Ultrastructural changes and mitochondrial DNA content in the hepatocytes of individuals co-infected with HIV and Hepatitis C virus following HCV combination therapy

• Main Author: Hiebert, Hayley
• Language: English
• Published: University of British Columbia 2013
• Online Access: http://hdl.handle.net/2429/44238

Background and objectives: Hepatitis C Virus (HCV) affects approximately 170 million people worldwide. Some estimates suggest up to 30% of these individuals are also infected with Human Immunodeficiency Virus (HIV). In Vancouver, British Columbia, the percent of HIV/HCV co-infected individuals is even greater, approaching 50% of those infected with HIV. Since the advent of highly active anti-retroviral therapy (HAART), the leading cause of death for HIV positive individuals is end stage liver disease often associated with chronic HCV infection. Previous work by our laboratory did not provide evidence of significant hepatocellular or mitochondrial toxicity associated with HAART treatment.
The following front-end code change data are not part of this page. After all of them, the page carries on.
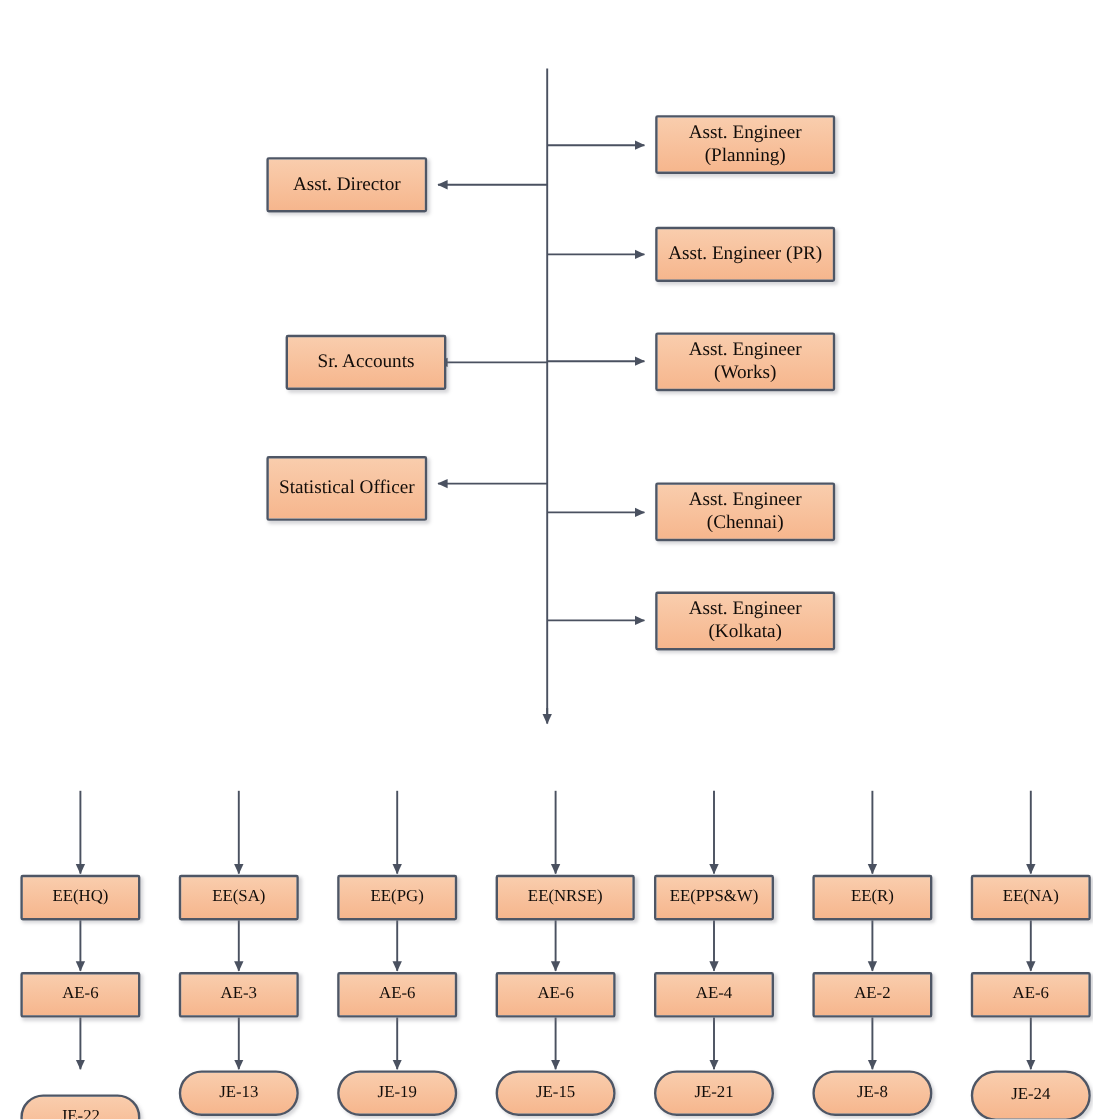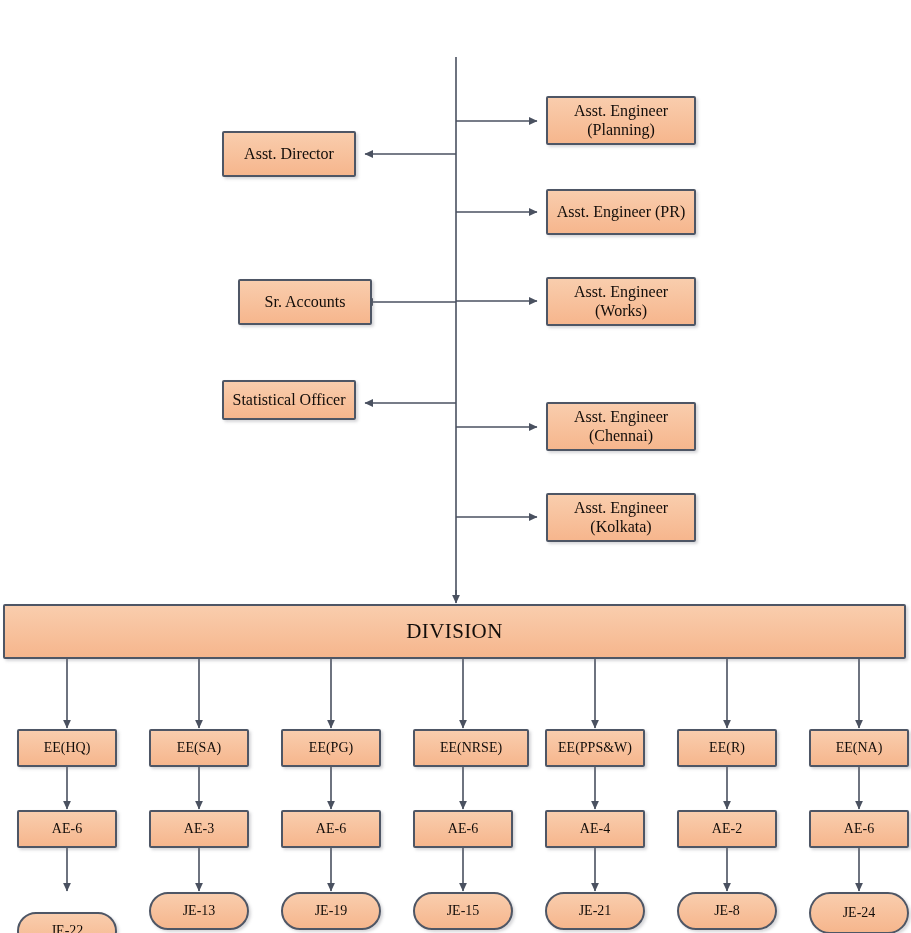--- a/index.html
+++ b/index.html
@@ -124,21 +124,21 @@
   </svg>
 
 
   <div id="left-branch-layer">
       <div class="node rect n-mid" style="left: 222px; top: 131px; width: 134px; height: 46px;">
         <span class="label">Asst. Director</span>
       </div>
       <div class="node rect n-mid" style="left: 222px; top: 279px; width: 134px; height: 46px; margin-left: 16px;">
         <span class="label">Sr. Accounts</span>
       </div>
-      <div class="node rect n-mid" style="left: 222px; top: 380px; width: 134px; height: 40px;">
+      <div class="node rect n-mid" style="left: 222px; top: 380px; width: 134px; height: 54px;">
         <span class="label">Statistical Officer</span>
       </div>
     </div>
 
   <div id="right-branch-layer">
       <div class="node rect n-mid" style="left: 546px; top: 96px; width: 150px; height: 49px;">
         <span class="label">Asst. Engineer
 (Planning)</span>
       </div>
       <div class="node rect n-mid" style="left: 546px; top: 189px; width: 150px; height: 46px;">
@@ -151,23 +151,20 @@
       <div class="node rect n-mid" style="left: 546px; top: 402px; width: 150px; height: 49px;">
         <span class="label">Asst. Engineer
 (Chennai)</span>
       </div>
       <div class="node rect n-mid" style="left: 546px; top: 493px; width: 150px; height: 49px;">
         <span class="label">Asst. Engineer
 (Kolkata)</span>
       </div>
     </div>
 
-  <div class="node rect n-division" id="node-division" style="left: 3px; top: 604px; width: 903px; height: 55px;">
-    <span class="label">DIVISION</span>
-  </div>
 
   <div id="columns-layer">
       <div class="node rect n-small" style="left: 17px; top: 729px; width: 100px; height: 38px;">
         <span class="label">EE(HQ)</span>
       </div>
       <div class="node rect n-small" style="left: 17px; top: 810px; width: 100px; height: 38px;">
         <span class="label">AE-6</span>
       </div>
       <div class="node n-pill rounded" style="left: 17px; top: 892px; width: 100px; height: 38px; margin-top: 20px;">
         <span class="label">JE-22</span>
Since it is suggested that drugs used in both HAART and HCV combination therapy may be toxic to the liver, the concurrent use of these treatments in co-infected individuals may be associated with increased hepatocellular and mitochondrial toxicity. The objective of this study was to determine the ultrastructural and mitochondrial DNA content changes that occur in liver hepatocytes in response to HCV combination therapy in co-infected individuals. Hypothesis: HCV combination therapy is associated with ultrastructural hepatocellular changes consistent with either damage or tissue repair in HIV and HCV co-infected patients. Methods: Liver biopsies were taken from co-infected patients before and after receiving HCV combination therapy. One biopsy was used for pathology assessment, the other was divided for nucleic acid assays and transmission electron microscopy (TEM). TEM samples were then examined for ultrastructural changes in hepatocytes following HCV combination therapy. Results: Biopsies from 11 subjects were collected. Of the subjects examined, liver pathology improved significantly following HCV combination therapy while no differences were observed in the mtDNA to nDNA ratio before and after treatment. Ultrastructural analysis of hepatocytes revealed a significant decrease in lipid content following HCV combination therapy. Conclusions: Overall, these results suggest that HCV combination therapy is beneficial to liver health and lessens liver pathology in HIV/HCV co-infected patients featuring a reduction in lipid content or steatosis. Future studies involving greater sample size are required to determine additional effects of HCV combination therapy on co-infected individuals.